Howland Hill Sargeant (July 13, 1911 – February 29, 1984) was United States Assistant Secretary of State for Public Affairs from 1952–53, and the president of Radio Liberty from 1954 to 1975.

Biography
Born in 1911 in New Bedford, Massachusetts, Howland H. Sargeant was educated at Dartmouth College, graduating in 1932.  He played for the Dartmouth Big Green baseball team.  In 1932, he was a Rhodes scholar.

Sargeant later joined the United States Department of State.  In 1947, he became Deputy Assistant Secretary of State for Public Affairs.  In this capacity, he was a member of the United States delegation to UNESCO and in 1950 was Vice-President of the UNESCO General Conference that met in Florence.
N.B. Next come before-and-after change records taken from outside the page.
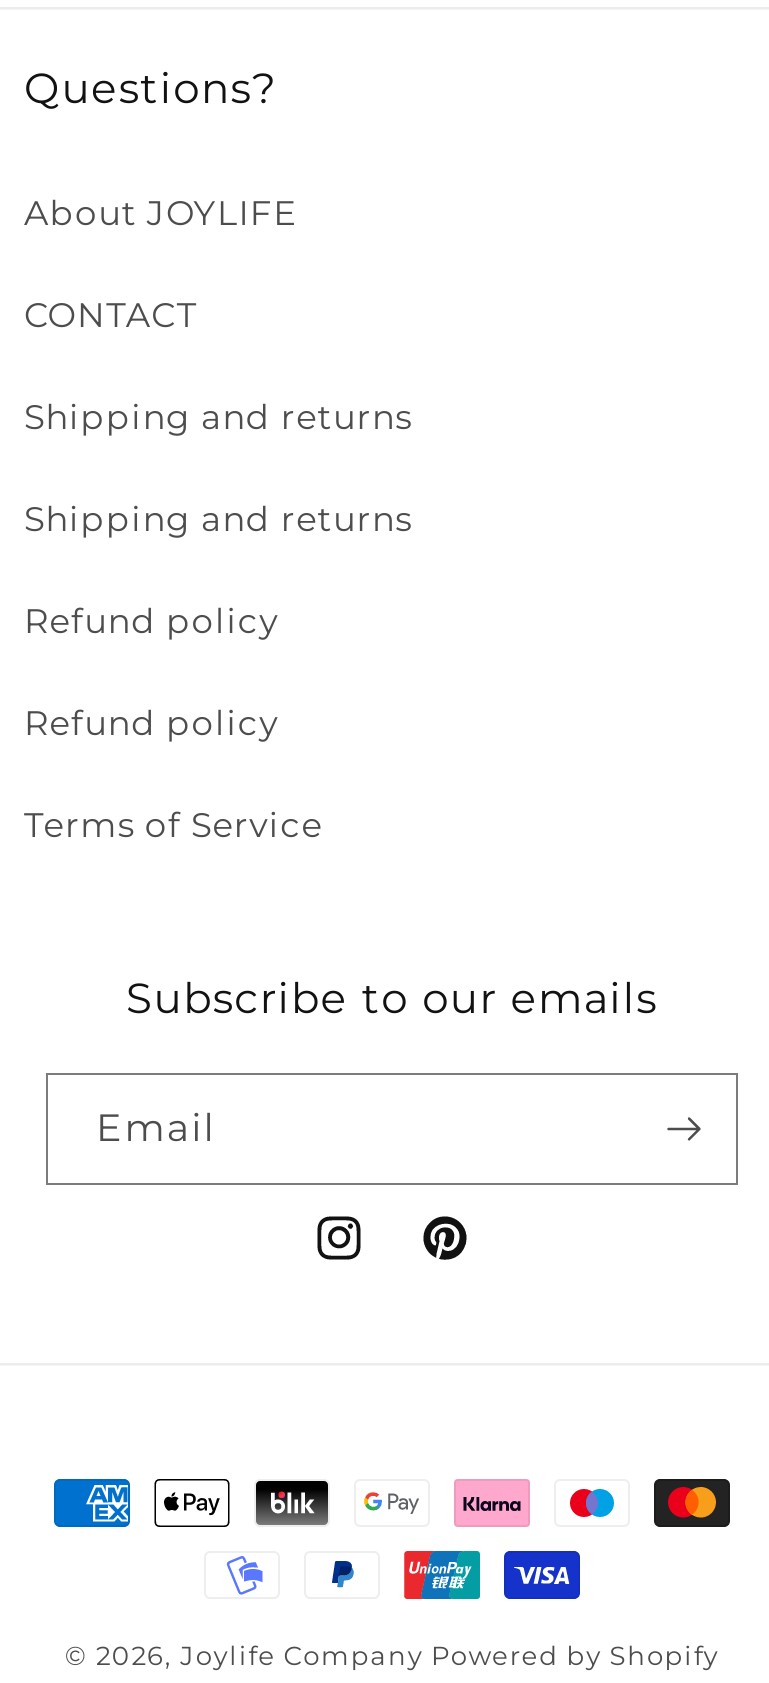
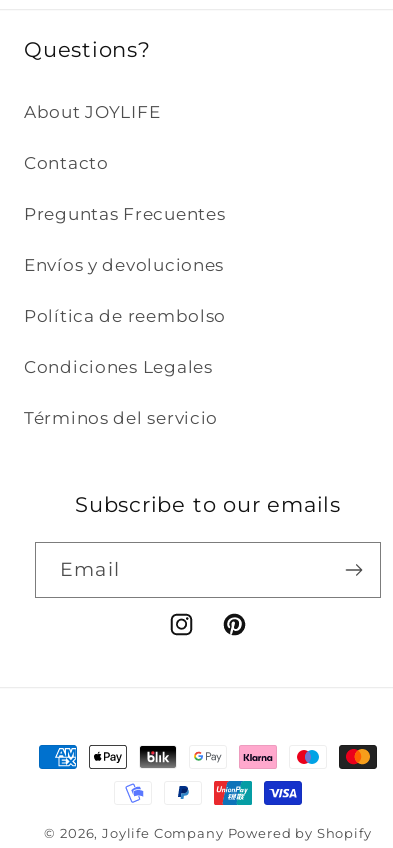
- CONTACT
+ Contacto

- Shipping and returns
+ Preguntas Frecuentes

- Shipping and returns
+ Envíos y devoluciones

- Refund policy
+ Política de reembolso

- Refund policy
+ Condiciones Legales

- Terms of Service
+ Términos del servicio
During his time as Deputy Assistant Secretary of State for Public Affairs, Sargeant met actress Myrna Loy, who was a member of the U.S. delegation to UNESCO. Sargeant married Loy on June 2, 1951, becoming Loy's fourth husband.  This marriage would end in a divorce on May 31, 1960, and the couple did not have any children.

In 1952, President of the United States Harry Truman nominated Sargeant to be Assistant Secretary of State for Public Affairs and Sargeant subsequently held this office from February 21, 1952, until January 29, 1953.

The American Committee for the Liberation of the Peoples of Russia founded Radio Liberty in 1954, and Sargeant became Radio Liberty's first president.  He held this position until 1975. Radio Liberty merged with Radio Free Europe in 1976.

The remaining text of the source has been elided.